Российская держава относится к третьему типу империй, которые до XVIII века не проводили ни
политику цивилизирования, ни политику ассимилирования. Только восприятие раннепросветительских дискурсов привело как к выработке стратегий цивилизирования, так и к началу ассимиляционного дискурса, которые во многих местах, хотя и не систематически и не повсеместно, также находили отражение в практике российской элиты. Великобритания относится к четвертому типу великих европейских империй, где рецепция просветительских нарративов только к концу XVIII века привела к тому, что были разработаны стратегии цивилизирования, которые впоследствии также перешли в политику цивилизирования[1569]. Однако в отличие от имперских элит остальных великих европейских империй, британская элита в течение XVIII века ни разу не задумывалась о том, чтобы сочетать свою миссию цивилизирования с политикой аккультурирования или даже ассимилирования[1570].Итак, если не существовало «европейской нормы» для ответа на вопрос о том, имели ли колониальные державы в XVIII веке намерения цивилизирования и ассимилирования, и если да, то с какого времени, и если случай Российской империи скорее можно назвать одним
из различных европейских вариантов, то возникает вопрос, в чем состояла российская специфика. Приведенные ниже основные результаты работы призваны ответить на вопрос, где зародилась российская идея ассимиляции, в каких отношениях она находилась с российским стремлением к цивилизированию, какие изменения претерпели как концепции, так и практики политики ассимилирования и цивилизирования в течение XVIII века и почему от обеих концепций так долго не отказывались — по меньшей мере на дискурсивном уровне.Как в случае французского господства в Новой Франции, так и в случае Российской империи происхождение идеи цивилизирования иных народов тесно переплеталось с мыслью о самоцивилизировании. В случае Франции со времен гуманизма часть элиты пришла к выводу, что французы являются потомками галлов и, таким образом, сами когда-то были варварами, которых цивилизировали римляне. Из аргументации следовало, что лишь подражание Античности дало французам возможность снова наверстать упущенное, вновь цивилизироваться. Наряду с самоцивилизированием, которое все еще рассматривалось как нечто необходимое и в традиции которого видели себя philosophes
Просвещения, они рассматривали заокеанские страны как шанс пойти по стопам Рима и компенсировать свой прежний невыгодный статус, оказывая, как французы, цивилизирующее воздействие на «еще совершенно дикие» народы[1571]. Схожим образом в случае российского государства цивилизирование других стало результатом нового притязания Петра I на то, что жители его собственной страны принадлежат к группе «цивилизированных народов». Этот новый статус среди прочего выражался в убеждении, что держава имеет возможность, право или даже обязанность цивилизировать Других, которые еще не относятся к этой группе. И как в случае Новой Франции, политика цивилизирования с самого начала была связана с идеалом ассимиляции.В то же время, если взглянуть на Испанскую и Португальскую империи, можно увидеть, что связь и одновременное
возникновение идеала цивилизирования и ассимиляции отнюдь не были само собой разумеющимися. Но почему возникла эта особая связь в российском случае? И что именно понималось под ассимиляцией в российском государстве? В какой степени уже с начала XVIII века по аналогии с дискурсами и практиками франкизации XVII века можно было говорить о дискурсах и практиках русификации? Обобщение отдельных выводов, полученных в процессе исследования, позволяет рассмотреть важный вопрос об отношении между Российской империей и зарождающейся идеей о российском национальном государстве в XVIII веке.По аналогии с трактовкой терминов «империя» и «колониализм», термин «русификация» в данной работе также применяется не как нормативное понятие. Джон Кип, Ф. Старр и Эдвард Тейден в 1980‐х годах сумели доказать, что в научных исследованиях неприменимо преобладавшее в то время политически ангажированное понимание русификации финских, еврейских и польских эмигрантов[1572]

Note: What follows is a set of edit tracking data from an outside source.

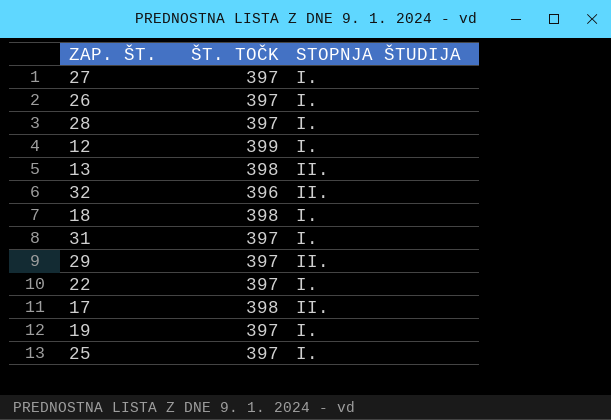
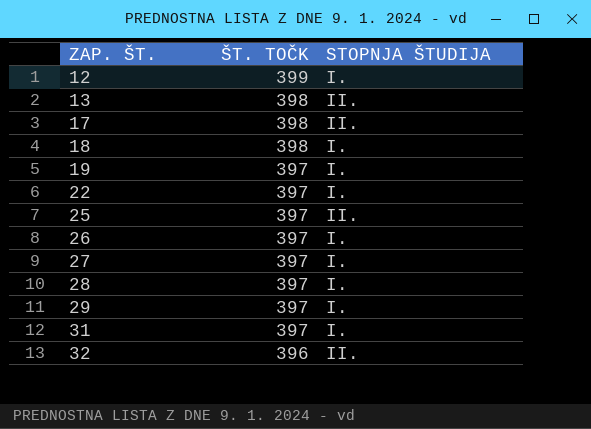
row order: none -> ZAP. ŠT. ascending
25 | STOPNJA ŠTUDIJA: I. -> II.
29 | STOPNJA ŠTUDIJA: II. -> I.

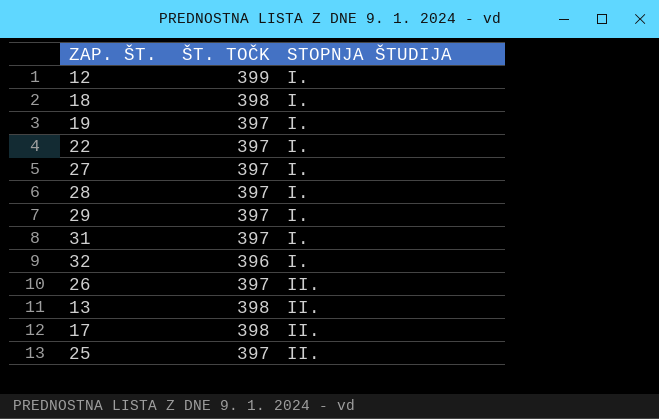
row order: ZAP. ŠT. ascending -> STOPNJA ŠTUDIJA ascending
32 | STOPNJA ŠTUDIJA: II. -> I.
26 | STOPNJA ŠTUDIJA: I. -> II.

. С тех пор как было осуществлено аналитическое разграничение между разными значениями понятия «русификация» — как понятия из источников, как понятия научного познания и как понятия политической агитации, — с точки зрения исторического исследования не остается сомнений в том, что о «русификации» как о систематической и всесторонне спланированной «национальной политике» российского правительства, которая сопровождалась грубым физическим подавлением и преследовала цель навязать меньшинствам свою культурную гегемонию, ни в отношении XIX, ни тем более в отношении XVIII века говорить не приходится[1573].